Interpretation: α = 0.0029 (~+0.29%/month). The t-statistic of 1.6111 is below the critical value of 1.98. We fail to reject H₀: α = 0. There is insufficient statistical evidence that the manager generates value beyond the three factor exposures.
R2_capm <- 0.75
R2_ff <- 0.92
n <- 144
k_capm <- 1
k_ff <- 3
# Formula: Adj R² = 1 - (1 - R²) * (n - 1) / (n - k - 1)
adj_R2_capm <- 1 - (1 - R2_capm) * (n - 1) / (n - k_capm - 1)
adj_R2_ff <- 1 - (1 - R2_ff) * (n - 1) / (n - k_ff - 1)
cat("Formula: Adj R² = 1 - (1 - R²) * (n - 1) / (n - k - 1)\n\n")
## Formula: Adj R² = 1 - (1 - R²) * (n - 1) / (n - k - 1)
cat("CAPM (k=1): Adj R² = 1 - (1 -", R2_capm, ") * (", n, "- 1) / (",
n, "- 1 - 1) =", round(adj_R2_capm, 4), "\n")
## CAPM (k=1): Adj R² = 1 - (1 - 0.75 ) * ( 144 - 1) / ( 144 - 1 - 1) = 0.7482
cat("FF3F (k=3): Adj R² = 1 - (1 -", R2_ff, ") * (", n, "- 1) / (",
n, "- 3 - 1) =", round(adj_R2_ff, 4), "\n")

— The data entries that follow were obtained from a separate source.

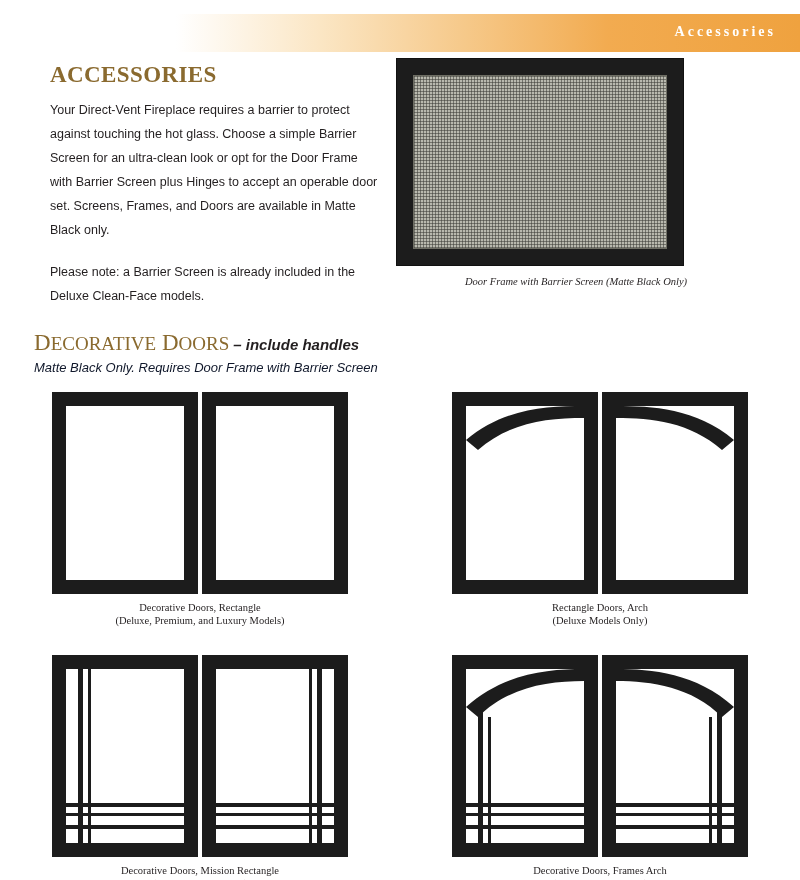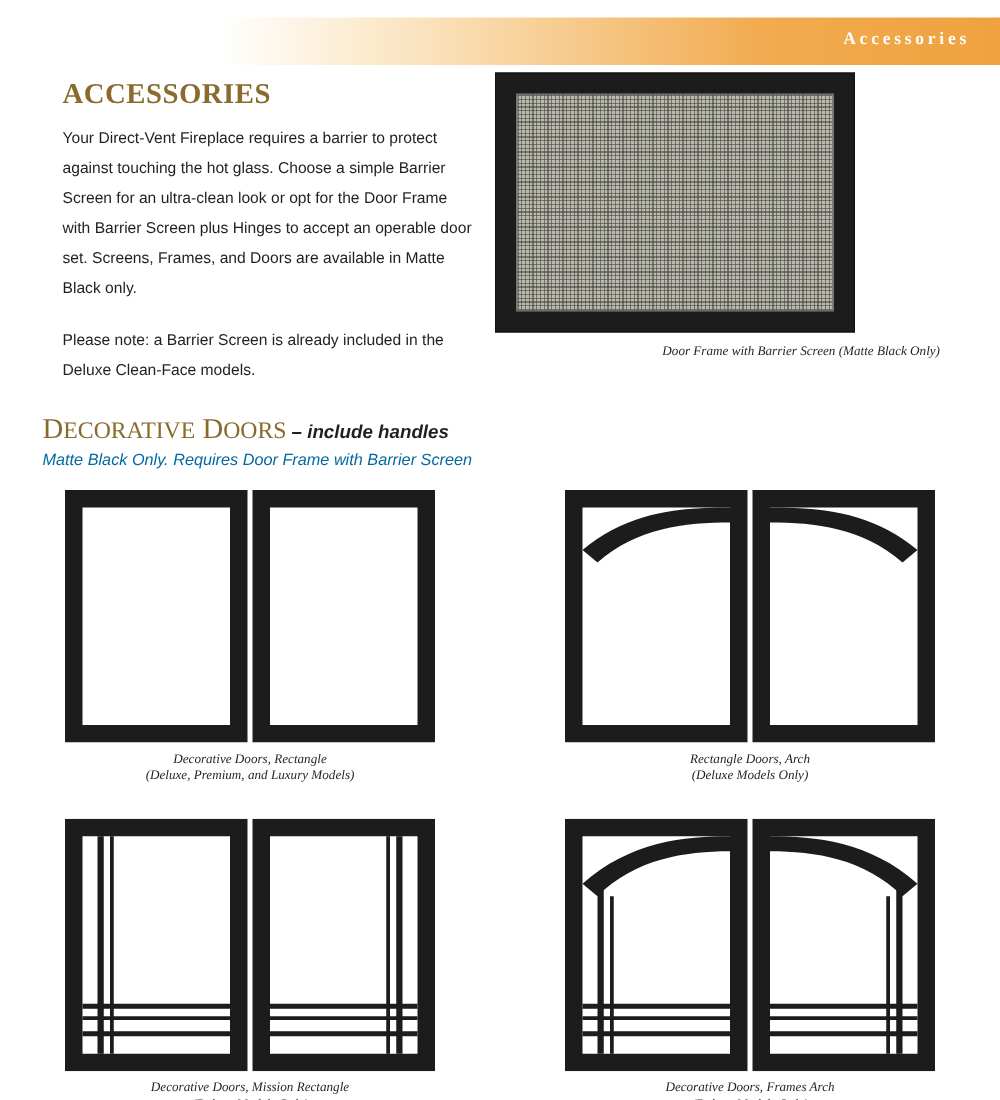"Door Frame with Barrier Screen" div.caption { text-align: right -> center }
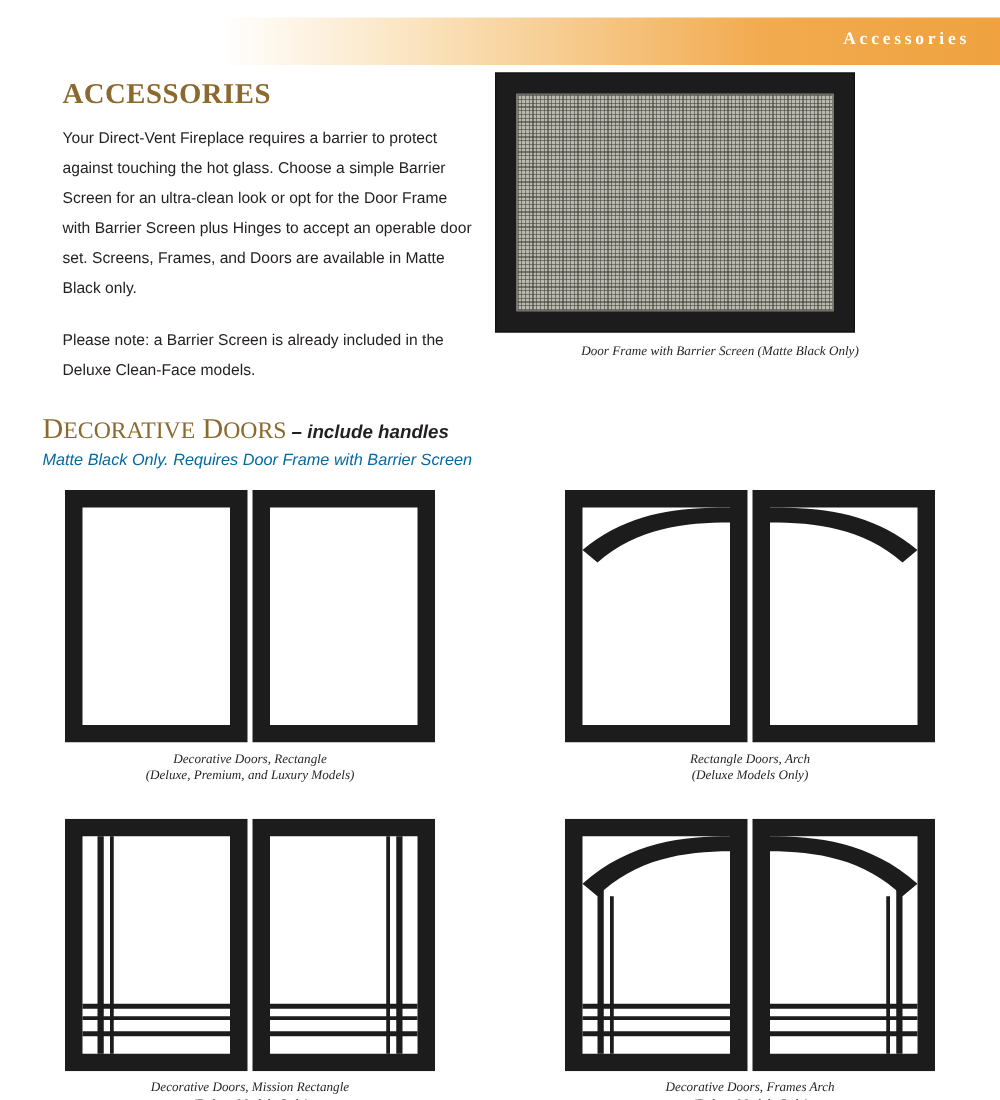"Matte Black Only. Requires Door" .deco-subheading { color: #0369a1 -> #0f172a }
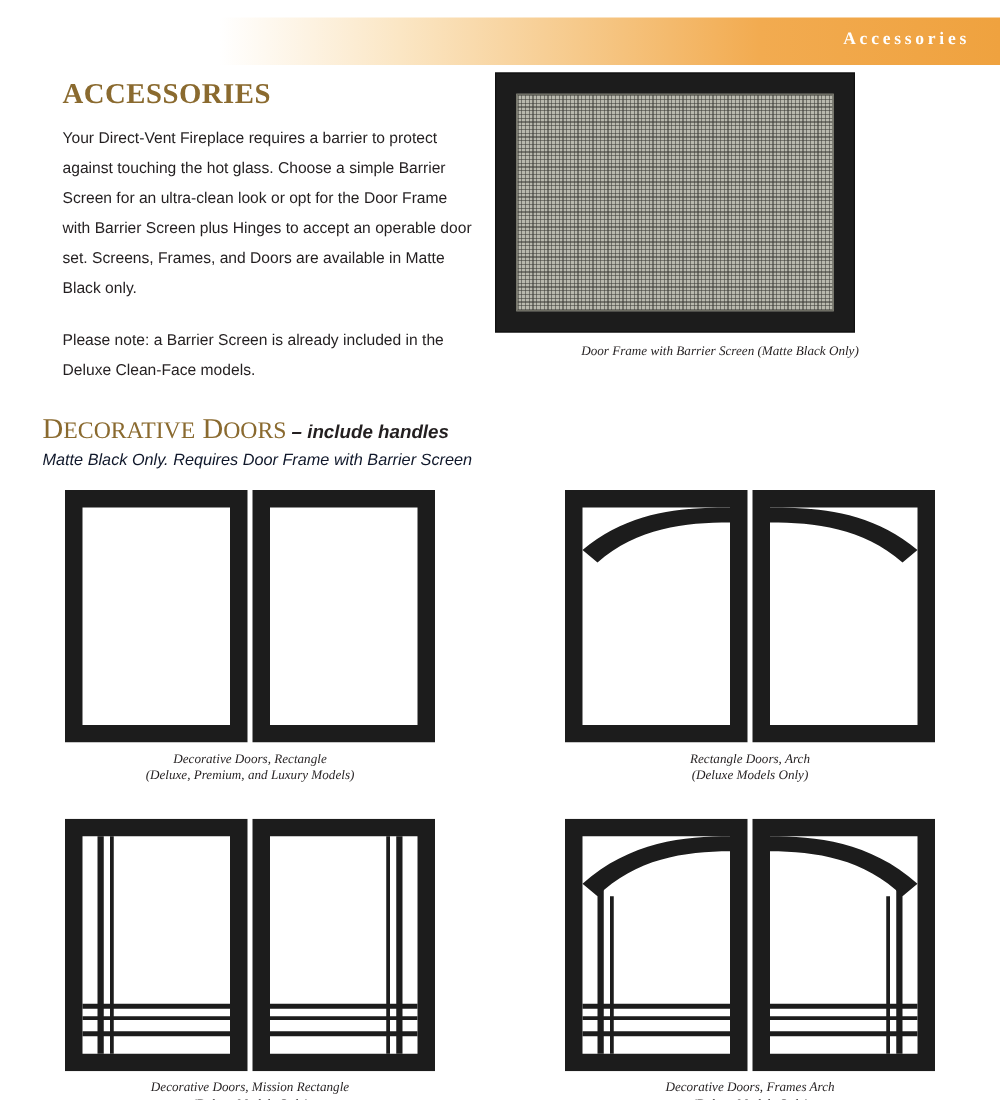"Decorative Doors, Rectangle" .figure-caption { font-style: italic -> none }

## FF3F (k=3): Adj R² = 1 - (1 - 0.92 ) * ( 144 - 1) / ( 144 - 3 - 1) = 0.9183
Interpretation: Adding SMB and HML raises R² by 17 percentage points, indicating that size and value exposures capture substantial variation left unexplained by the single market factor. Because R² never decreases when predictors are added, it cannot be used to compare models of different sizes. The adjusted R² penalises each additional predictor; its rise from 0.7482 to 0.9183 confirms that SMB and HML provide genuine explanatory power and are not merely inflating the fit mechanically.
b0 <- -0.02
b1 <- 5.4
b2 <- -0.38
r_lag <- 0.010
dVIX <- 1.5
# Formula: logit P(Up) = b0 + b1*r_lag + b2*dVIX
logit_p <- b0 + b1 * r_lag + b2 * dVIX
# Formula: P(Up) = 1 / (1 + exp(-logit_p))

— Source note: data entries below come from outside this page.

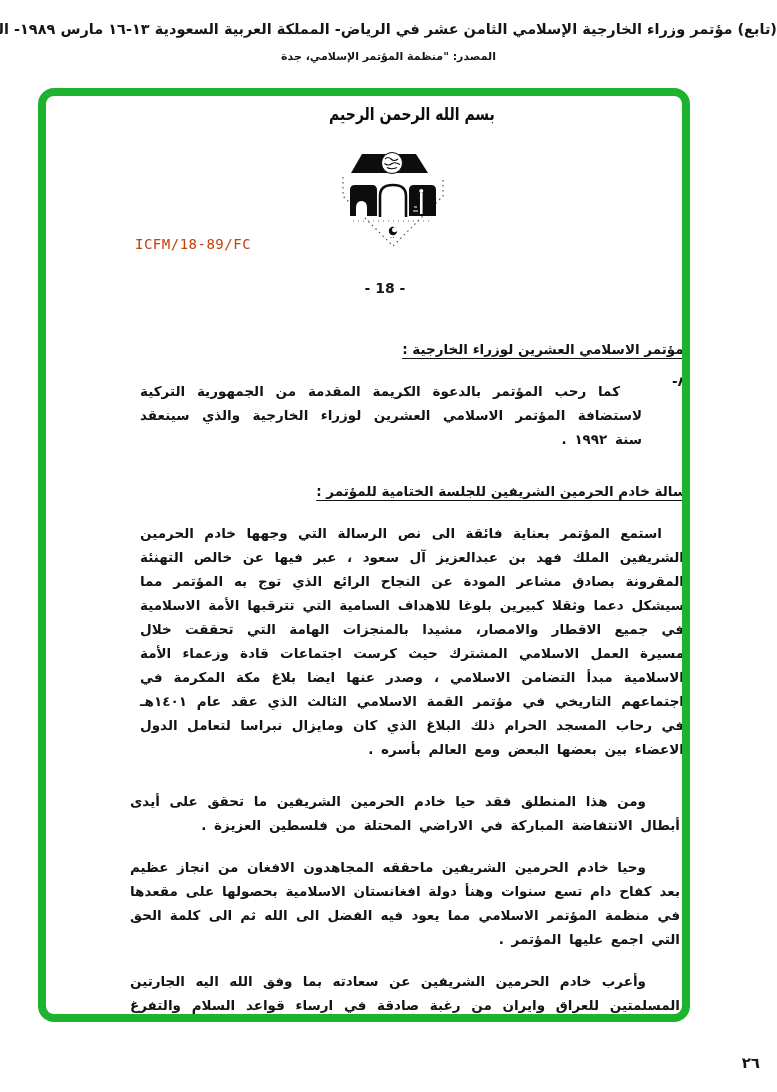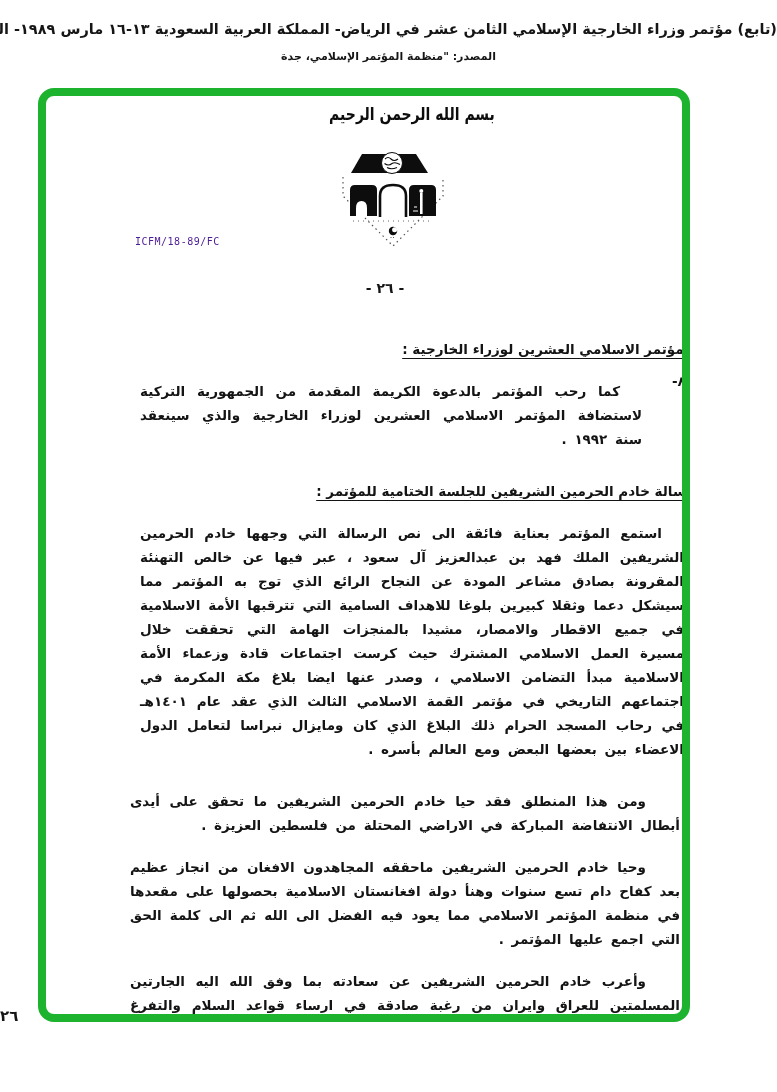"ICFM/18-89/FC" .docref { color: #4c1d95 -> #c2410c; font-size: 10px -> 14px }
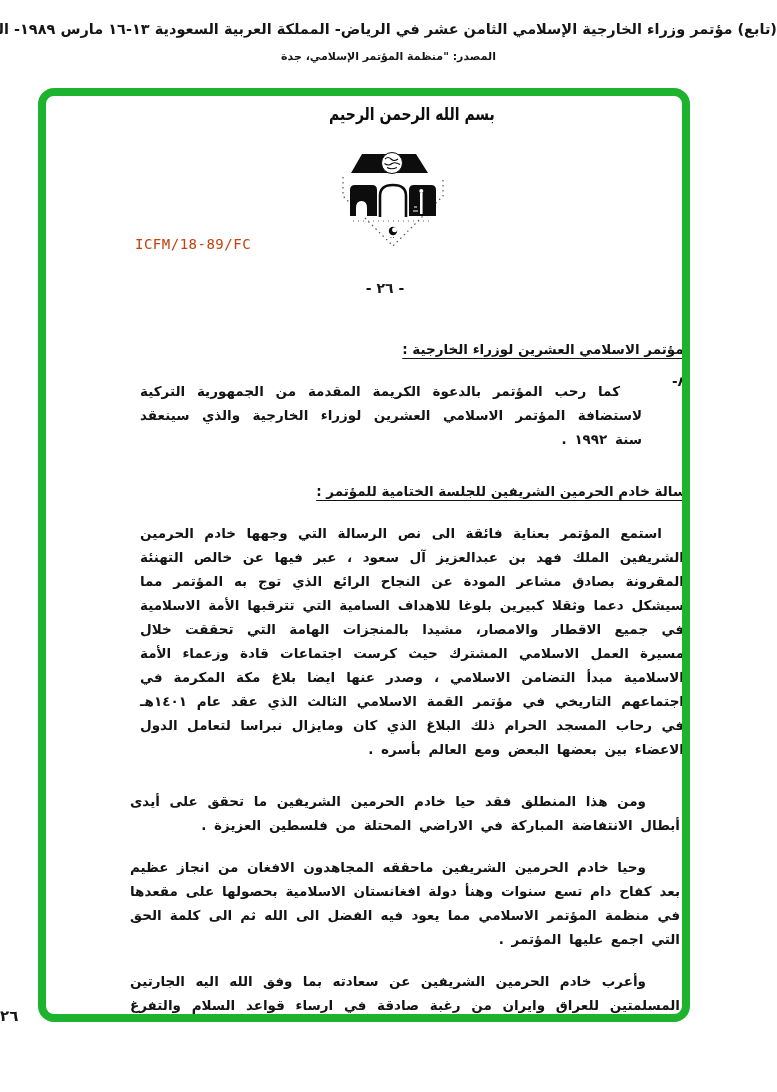"- ٢٦ -" div.pagenum-top { text: ٢٦ -> 18 }
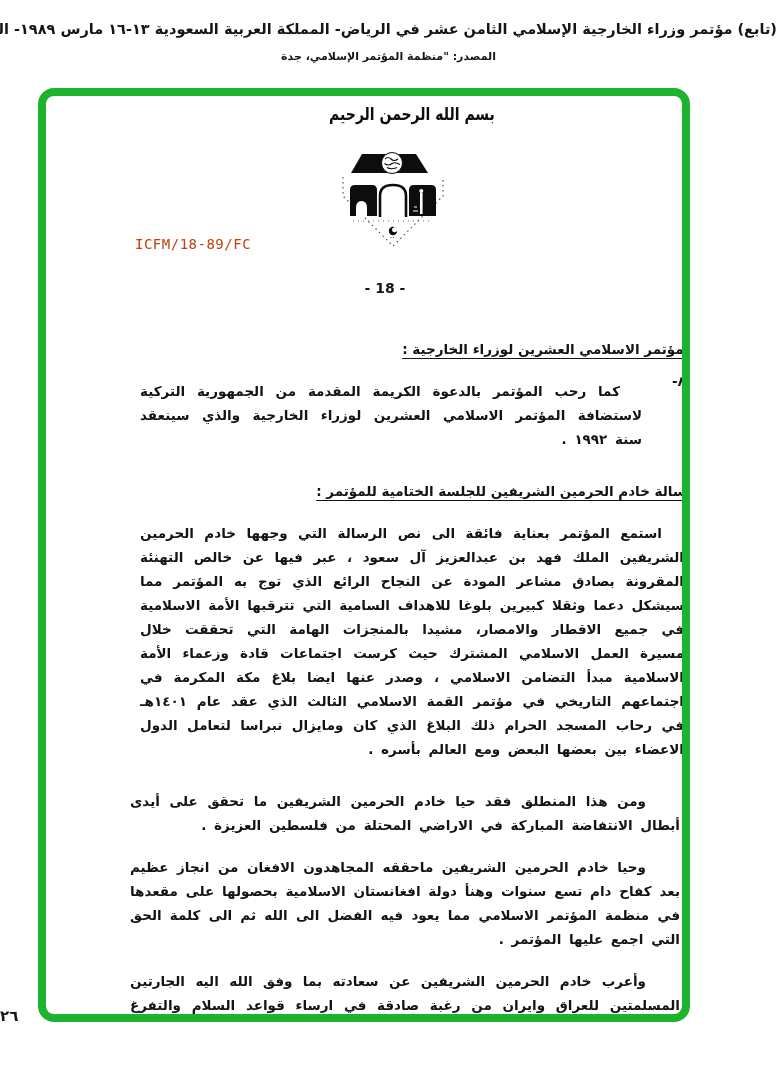"٢٦" .pagenum-bottom { text-align: left -> right; top: 1007px -> 1054px }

prob_up <- 1 / (1 + exp(-logit_p))
cat("Formula: logit P(Up) = b0 + b1 * r(t-1) + b2 * dVIX\n")
## Formula: logit P(Up) = b0 + b1 * r(t-1) + b2 * dVIX
cat(" =", b0, "+", b1, "*", r_lag, "+", b2, "*", dVIX, "\n")
## = -0.02 + 5.4 * 0.01 + -0.38 * 1.5
cat(" =", round(logit_p, 4), "\n\n")
## = -0.536
cat("Formula: P(Up) = 1 / (1 + exp(-logit_p))\n")
## Formula: P(Up) = 1 / (1 + exp(-logit_p))
cat(" = 1 / (1 + exp(-(", round(logit_p, 4), ")))\n")
## = 1 / (1 + exp(-( -0.536 )))
cat(" =", round(prob_up, 4), "\n\n")
## = 0.3691
cat("Predicted class (threshold 0.5):",
ifelse(prob_up >= 0.5, "UP", "DOWN"), "\n")
## Predicted class (threshold 0.5): DOWN
cat("b1 =", b1,
"-> POSITIVE: a positive lagged return raises P(Up) tomorrow.\n")
## b1 = 5.4 -> POSITIVE: a positive lagged return raises P(Up) tomorrow.
cat(" Captures short-term MOMENTUM: markets tend to continue direction.\n\n")
## Captures short-term MOMENTUM: markets tend to continue direction.
cat("b2 =", b2,
"-> NEGATIVE: a rise in the VIX lowers P(Up) tomorrow.\n")
## b2 = -0.38 -> NEGATIVE: a rise in the VIX lowers P(Up) tomorrow.
cat(" Captures FEAR / UNCERTAINTY: higher implied volatility signals",
"risk-off and a more likely down day.\n")
## Captures FEAR / UNCERTAINTY: higher implied volatility signals risk-off and a more likely down day.
TP <- 67 # Predicted Up, Actual Up
FP <- 44 # Predicted Up, Actual Down
FN <- 33 # Predicted Down, Actual Up
TN <- 56 # Predicted Down, Actual Down
N <- 200
# Formulas
accuracy <- (TP + TN) / N
sensitivity <- TP / (TP + FN)
specificity <- TN / (TN + FP)
precision <- TP / (TP + FP)
cat("Formula: Accuracy = (TP + TN) / N =",
TP, "+", TN, "/", N, "=", round(accuracy, 4), "\n")
## Formula: Accuracy = (TP + TN) / N = 67 + 56 / 200 = 0.615
cat("Formula: Sensitivity = TP / (TP + FN) =",
TP, "/", TP + FN, "=", round(sensitivity, 4), "\n")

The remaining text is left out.